A leg 80C is formed on each corner of the oven broiling dish 80. In FIG. 7, Z indicates the height of the lowest part of the leg 80C; Y indicates the height of the lowest part of the bottom 80B correspond to the back of the groove 80A; and X indicates the height of the lowest part of the microwave heating element 81.

Since X is higher than Y and Z, if the oven broiling dish 80 is taken out of heating chamber 10 and placed on a carrying surface, such as a table, after the microwave heating element 81 has been heated to a high temperature, then the leg 80C or the bottom 80B of the oven broiling dish 80 contacts the carrying surface. Therefore, the microwave heating element 81 does not contact the carrying surface directly, and the high temperature heat of the microwave heating element 81 is prevented from being transmitted to the carrying surface.

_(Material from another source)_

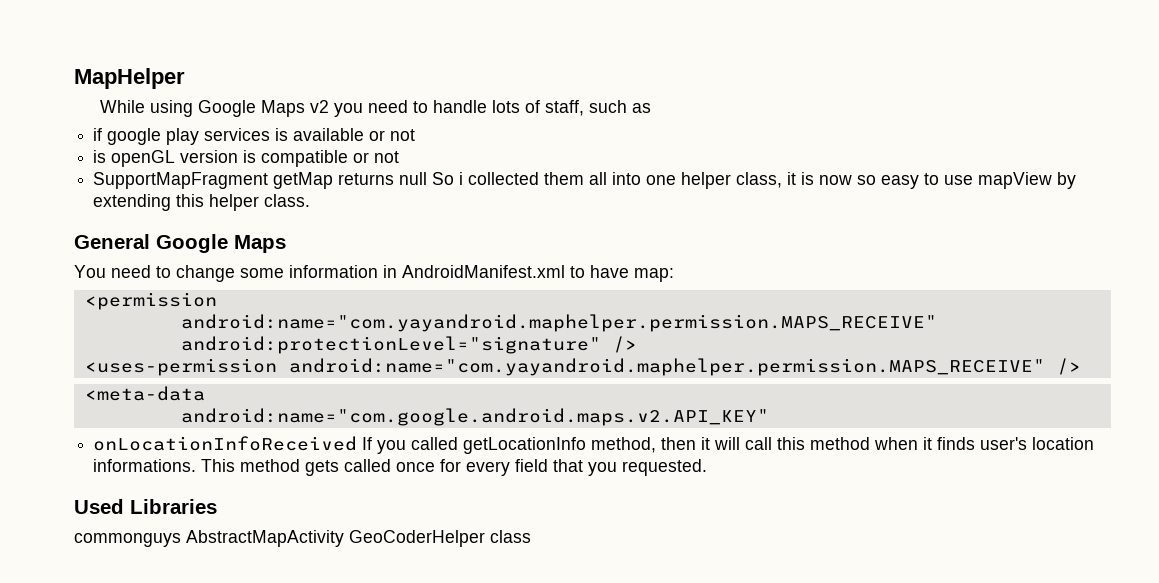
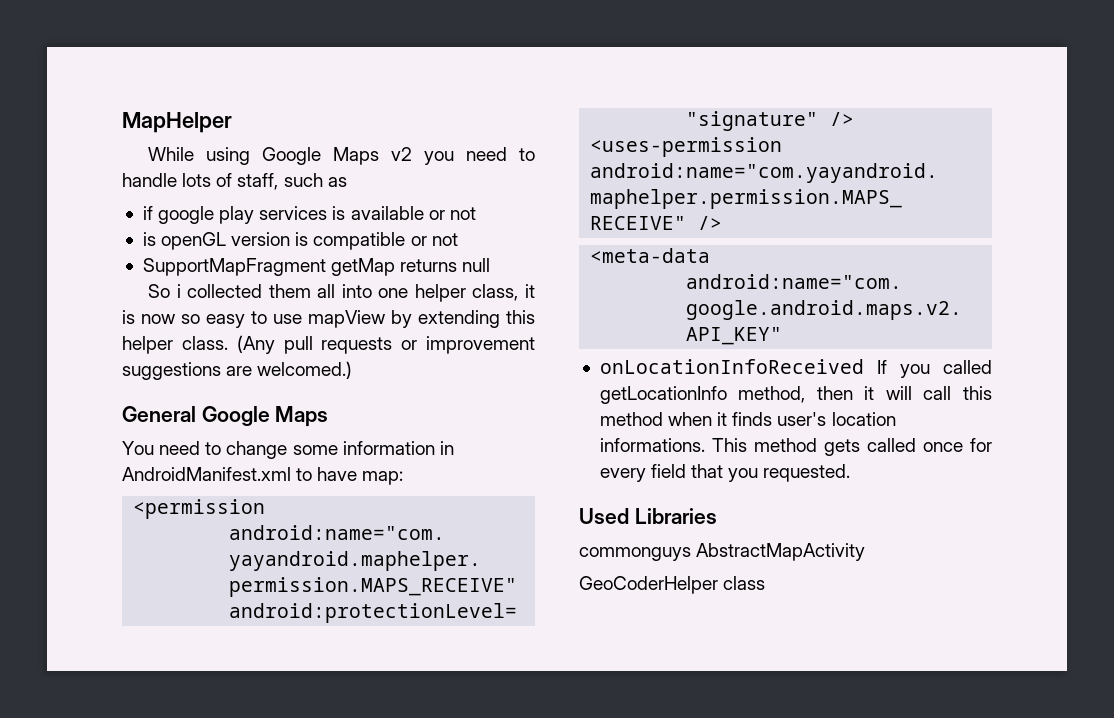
(428, 178) none -> (491, 265) //
(311, 200) none -> [236,335,535,354] [122,361,353,380] (Any pull requests or improvement suggestions are welcomed.)
(344, 538) none -> (866, 552) //

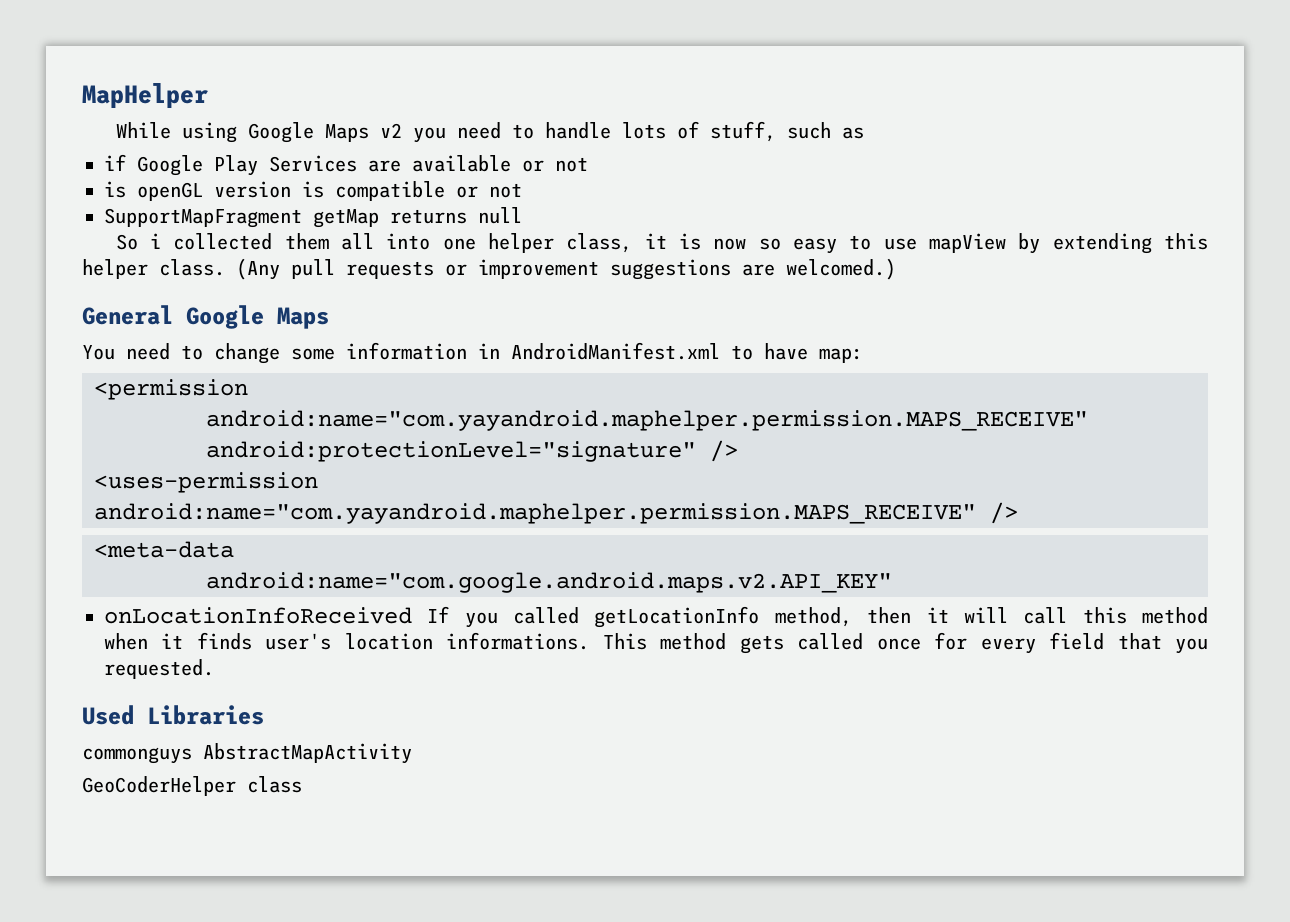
[237,173,279,190] staff, -> [709,121,776,142] stuff,
[158,206,346,224] google play services is -> [137,155,401,176] Google Play Services are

Furthermore, if the microwave heating element 81 is heated to a high temperature and contacts the choke cover 3C, the choke cover 3C may melt. The gap between the contact surface 3D and the main frame 5 widens when the choke cover 3C melts and allows the microwaves to leak from the heating chamber 10. However, since the oven broiling dish 80 is constructed as shown in FIG. 7, the oven broiling dish 80 can be placed on the door 3 when it is opened as shown in FIG. 3 without allowing the microwave heating element 81 to contact the choke cover 3C.

The microwave heating element 81 is vapor-deposited at a distance W apart from the edge of the outer periphery 80D of the oven broiling dish 80 and on the inside of the groove 80A, as shown in FIG. 5. The distance W must be greater than one quarter of the wavelength λ of the microwaves supplied into the heating chamber 10, i.e., greater than λ/4, in order to send the microwaves efficiently above the heating dish 80. In order to generate the microwaves efficiently in microwave oven 1, the distance W must be greater than 3 cm. For example, if the distance W is 5 cm, approximately 75-80% of the microwaves generated by the magnetron 12 will be absorbed by the microwave heating element 81 and approximately 20-25% will be sent above and through the oven broiling dish 80.

FIG. 8 is a cross-sectional view of the inside of the microwave oven taken along line VIII—VIII shown in FIG. 1 with some components omitted from the drawing.

An infrared sensor 7 is mounted on one end of the detection passage member 40. The infrared sensor 7 senses infrared rays inside the heating chamber 10 via the hole 10A. A magnetron 12 is provided inside the outer shell 4 adjacent to the right bottom corner of the heating chamber 10. A waveguide 19 is provided at the bottom of the heating chamber 10 to connect the magnetron 12 to the bottom part of the main frame 5. A rotating antenna 21 is provided between the bottom part of the main frame 5 and the bottom plate 9. An antenna motor 16 is provided below the waveguide 19. The rotating antenna 21 is connected to the antenna motor 16 by a shaft 15. The antenna motor 16 drives the rotation of the rotating antenna 21.

The object to be heated, i.e., the food, is placed on the bottom plate 9, or on the oven broiling dish 80, in the heating chamber 10. The oven broiling dish 80 is positioned inside the heating chamber 10 with the periphery part 80D of the oven broiling dish 80 being supported by rails 103, 104, 106, 107.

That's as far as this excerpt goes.